The standard of such smart contracts is called ERC20, which is generally a set of conditions required to comply with by future tokens. That means that there will be a fully transparent open-network technology based on Ethereum blockchain. For now, there are 6 conditions in ERC20, which every system need to match in order to get the standard.


You can purchase ether on almost every exchange platform, but there are significant differences between Ethereum and Ethereum Classic. Back in 2016, users found and exploited a weakness in the platform, which led to the loss of $50 million in ethers. After community vote, users agreed to the need of hardfork in order to fix the issue, but some expressed reluctance to the change. Later, this reluctance led to the creation of Ethereum Classic run by a different team.

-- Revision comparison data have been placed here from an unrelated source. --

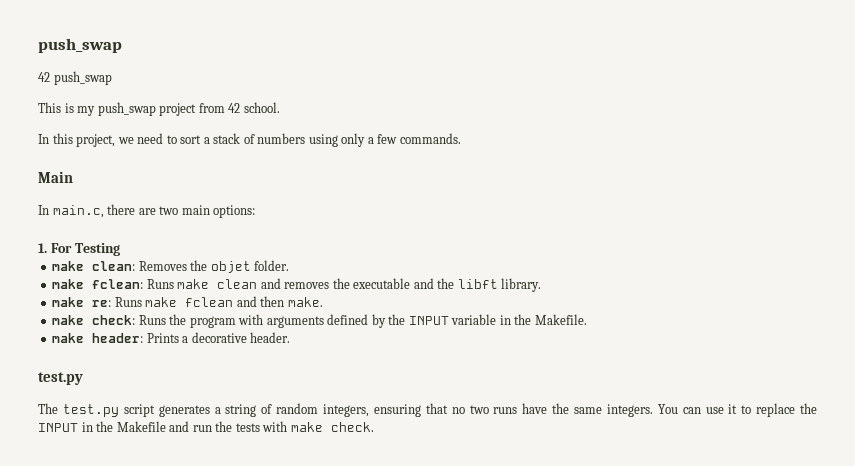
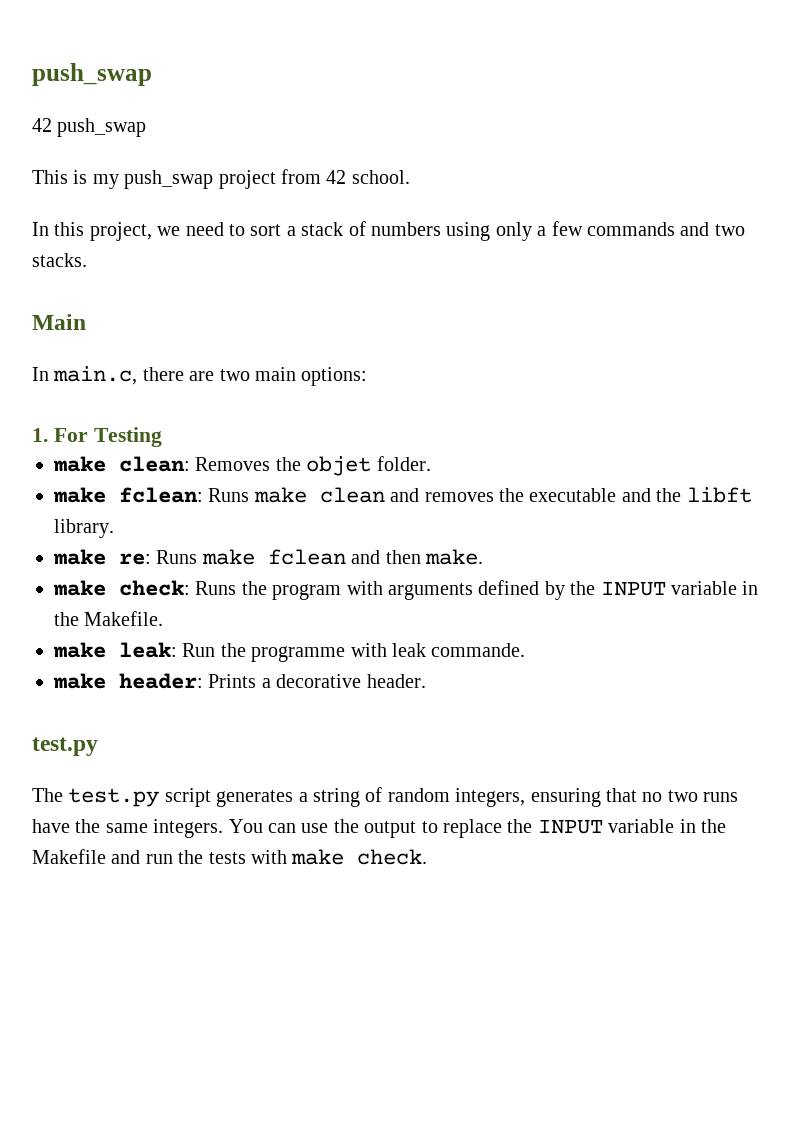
- In this project, we need to sort a stack of numbers using only a few commands.
+ In this project, we need to sort a stack of numbers using only a few commands and two stacks.
+ make leak: Run the programme with leak commande.
- You can use it to replace the INPUT in the Makefile and run the tests with make check.
+ You can use the output to replace the INPUT variable in the Makefile and run the tests with make check.

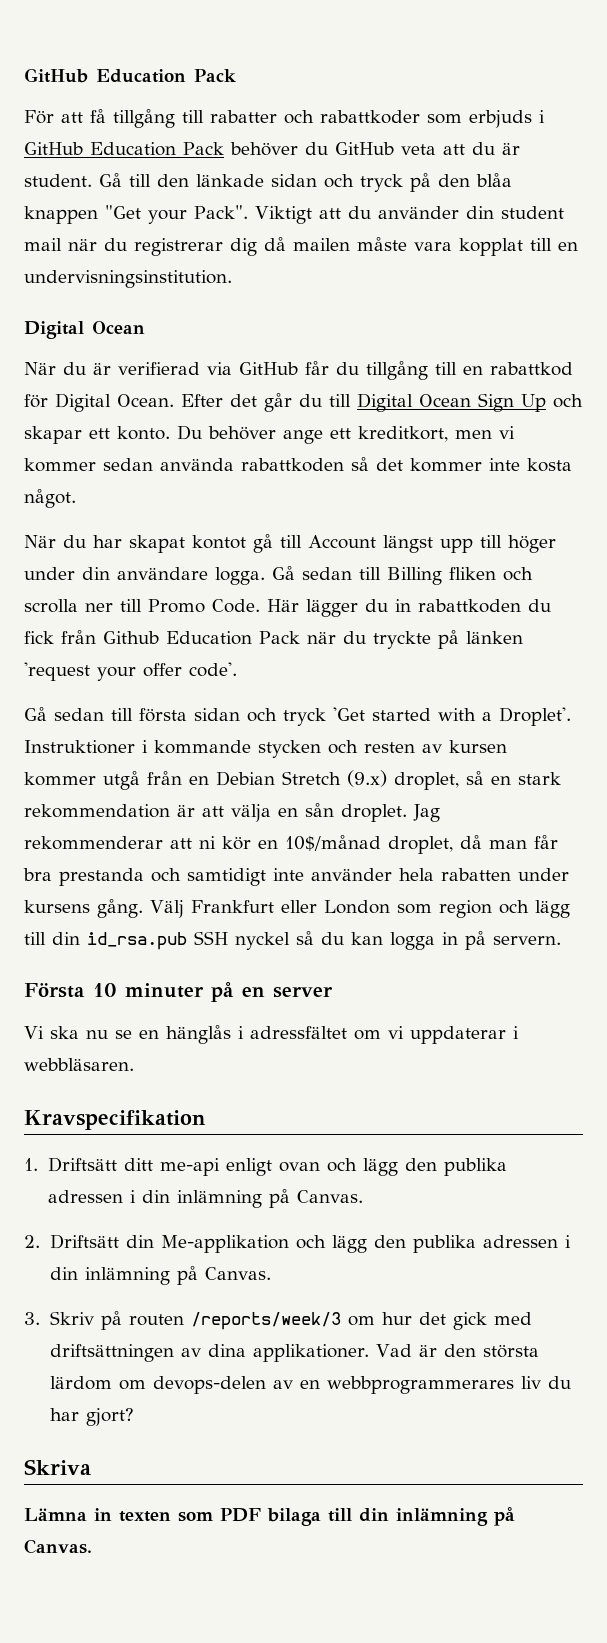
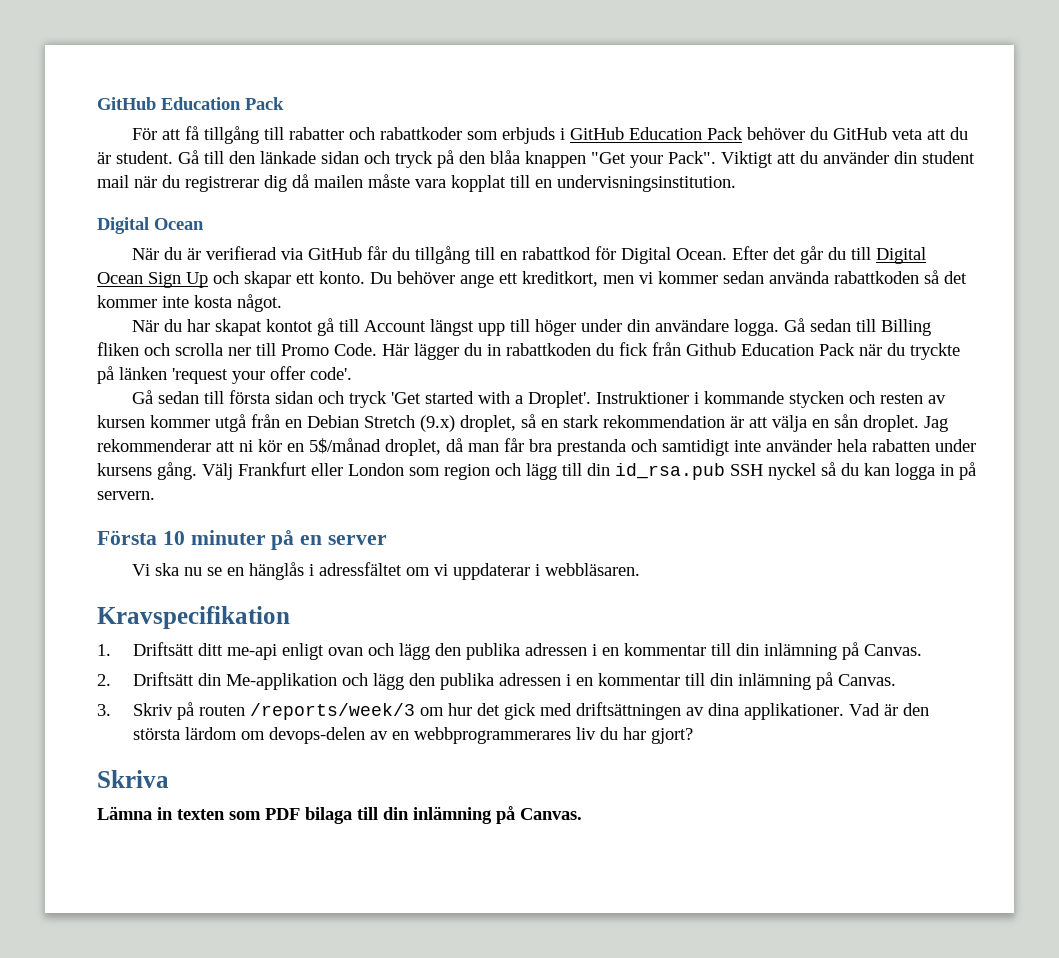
- Jag rekommenderar att ni kör en 10$/månad droplet, då man får bra prestanda och samtidigt inte använder hela rabatten under kursens gång.
+ Jag rekommenderar att ni kör en 5$/månad droplet, då man får bra prestanda och samtidigt inte använder hela rabatten under kursens gång.
- 1. Driftsätt ditt me-api enligt ovan och lägg den publika adressen i din inlämning på Canvas.
+ 1. Driftsätt ditt me-api enligt ovan och lägg den publika adressen i en kommentar till din inlämning på Canvas.
- 2. Driftsätt din Me-applikation och lägg den publika adressen i din inlämning på Canvas.
+ 2. Driftsätt din Me-applikation och lägg den publika adressen i en kommentar till din inlämning på Canvas.

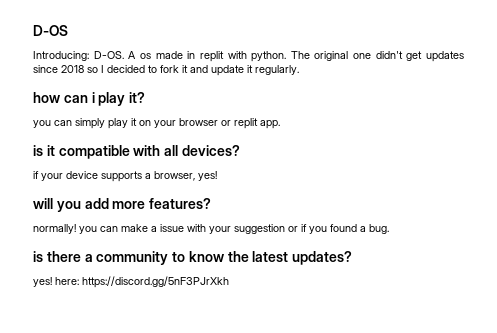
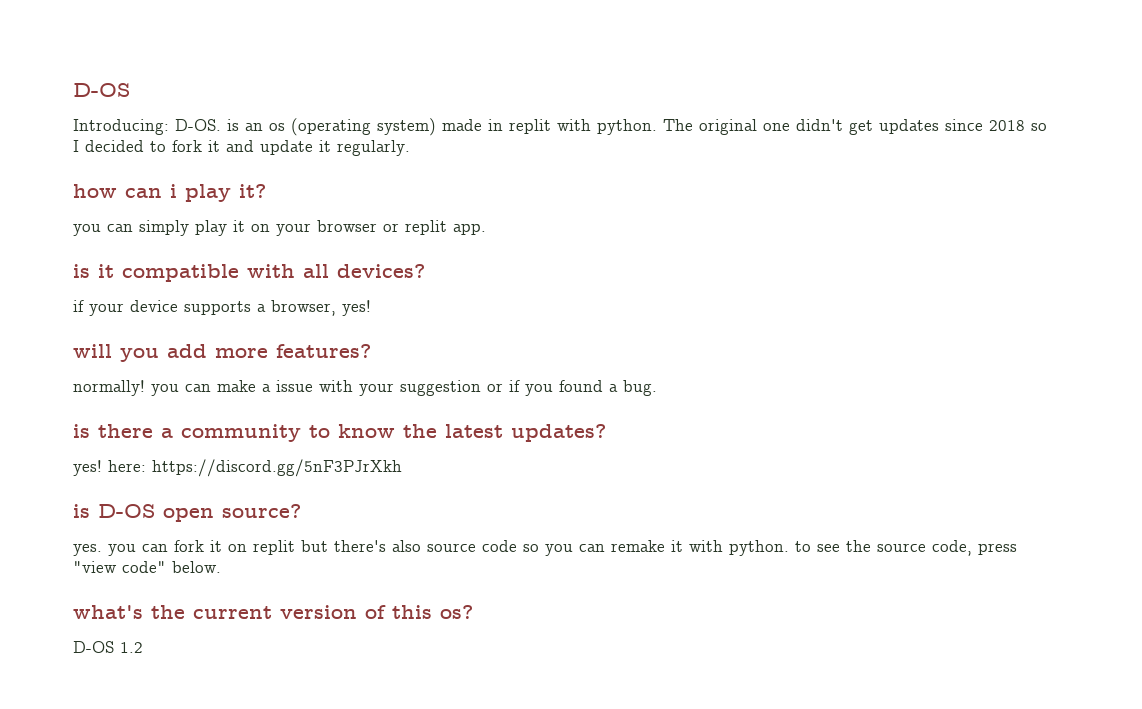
- Introducing: D-OS. A os made in replit with python.
+ Introducing: D-OS. is an os (operating system) made in replit with python.
+ is D-OS open source?
+ yes. you can fork it on replit but there's also source code so you can remake it with python. to see the source code, press "view code" below.
+ what's the current version of this os?
+ D-OS 1.2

At present, Ethereum supports mining in its traditional sense, but during 2018 users should expect to switch from proof-of-work to proof-of-stake system. This will shift conventional understanding of mining to another level. Proof-of-stake will allow having faster, more secure, and more efficient transactions between clients.


As in the case with Bitcoin, you can have several wallets to store ethers. You can have software wallets, which require the installation of applications. This option has a mid-security as individual devices can become a subject to hackers. One more option is an online wallet, which is even less secure, but more comfortable to work with. The most secure wallet, for now, is a hardware wallet (which can be a USB flash drive, hard drive, or any other memory storage device).


In mid-2018, some experts expressed an opinion of Ethereum-based ICOs switching to a different framework in future. EOS air drops will become a more popular business model, as it offers both investors and projects more opportunities through free distribution of tokens/coins. Whether it will be true or not, today we can face some companies selling their crypto through the different system.